A biography that unlocks the remarkable story of Vivian Maier, the nanny who lived secretly as a world-class photographer, featuring nearly 400 of her images, many never seen before, placed for the first time in the context of her life.
... an engrossing and beautiful biography highlighted by Maier’s exceptional photographs ... To fill in the blanks of Maier’s life, Marks brought into play a panoply of talents: extraordinary sleuthing skills, intuition, resourcefulness and persistence; profound empathy; an astute visual aesthetic and highly developed powers of observation; and last but not least, a logical and lucid prose style ... And so now we have the whole story—or just about the whole story—of Vivian Maier ... Marks believes that although she never sought recognition in her lifetime, Maier would have thoroughly enjoyed the unexpected way her posthumous story has unfolded ... Now there’s another thing she would likely love—the astounding work Marks herself has done in creating this biography. You will surely close this excellent book feeling inspired.
Marks...tells Maier’s life with the intimacy of a scrapbook—and, at various points, the sanctioned intrusiveness of a detective log ... hoarding, Marks convincingly argues, was a sign of mental illness, a likely explanation for the supposed mystery of Maier’s extreme privacy that should be fully aired and destigmatized, rather than shrugged off as mere eccentricity ... Eager to follow this theory throughout the Maier bloodline, Marks sometimes displays the indiscrimination of that relative who has gone giddy on ancestry websites, tracing lineage until it blurs beyond recognition ... But the bulk of Vivian Maier Developed is a thorough, fascinating overview of an artist working for art’s sake, and a forceful case for further exposure rather than discretion in the name of kid-gloved pity. To add my own appendix: Marks’s selection of photographs, artifacts and documents is judicious and satisfying, but the book’s format reduces many to small squares. Bring a magnifying glass.

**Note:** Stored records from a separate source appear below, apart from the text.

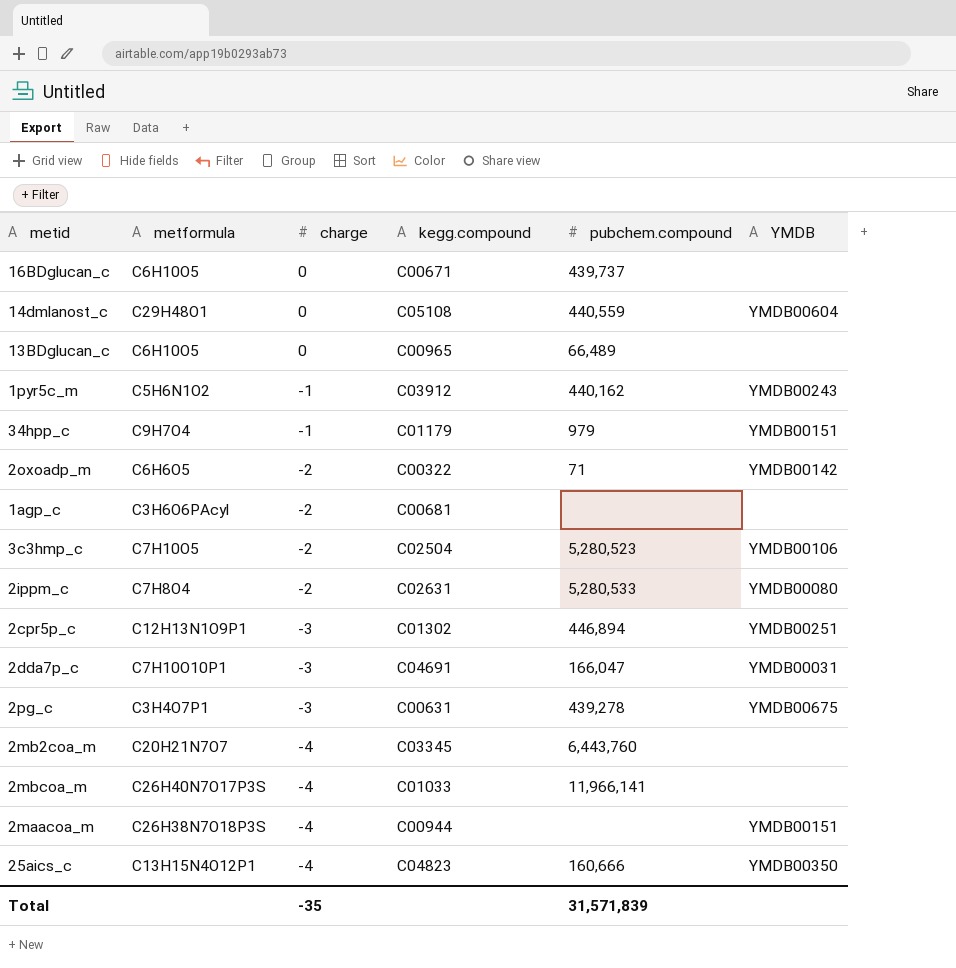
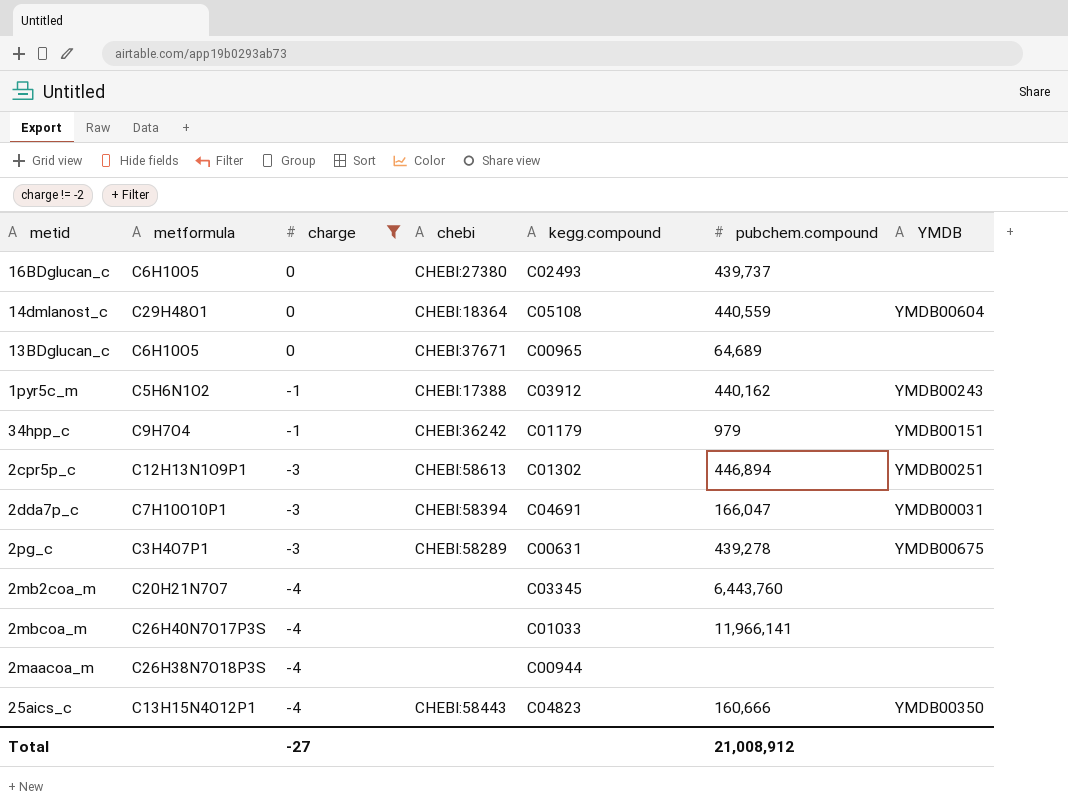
filter: none -> charge != -2
column chebi | position: none -> 4
16BDglucan_c | kegg.compound: C00671 -> C02493
13BDglucan_c | pubchem.compound: 66,489 -> 64,689
2maacoa_m | YMDB: YMDB00151 -> none
Total | charge: -35 -> -27
Total | pubchem.compound: 31,571,839 -> 21,008,912

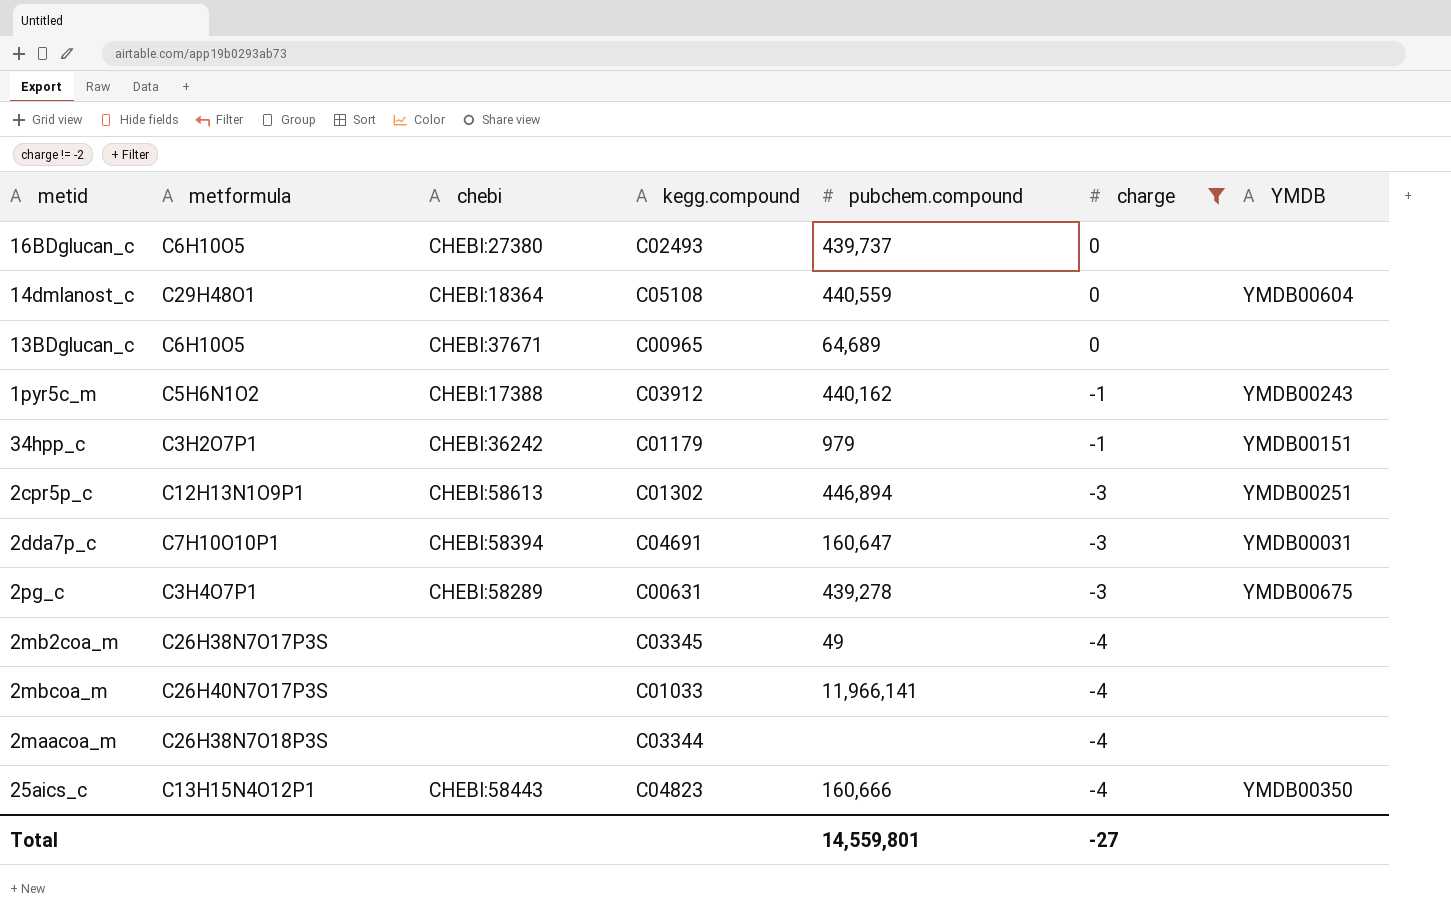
column charge | position: 3 -> 6
34hpp_c | metformula: C9H7O4 -> C3H2O7P1
2dda7p_c | pubchem.compound: 166,047 -> 160,647
2mb2coa_m | metformula: C20H21N7O7 -> C26H38N7O17P3S
2mb2coa_m | pubchem.compound: 6,443,760 -> 49
2maacoa_m | kegg.compound: C00944 -> C03344
Total | pubchem.compound: 21,008,912 -> 14,559,801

Ms. Marks, a former senior executive at Dow Jones, got to work, tracking down 30 interview subjects who knew Maier while unearthing scraps of evidence from archives spread across two continents. She has done an excellent job of excavating the photographer’s chaotic backstory, twining the work more tightly with the life ... Ms. Marks’s biography is strongest when she is disentangling her subject’s complex lineage ... Vivian Maier Developed is a gorgeous artifact printed on heavy stock, which allows Ms. Marks to sprinkle her narrative with crisp reproductions of Maier’s photos, as well as key pieces of evidence Marks found during her research (an appendix lays out Ms. Marks’s process, fascinating in its own right). Unfortunately, much of her descriptive text reads like an extended set of captions for the pictures. Still, this book is far and away the most complete picture we have of the photographer to date. While it’s always tricky to align an artist’s output with her inner life, Marks has given us a way of seeing Maier that deepens our understanding of the mystery, and then methodically unravels it.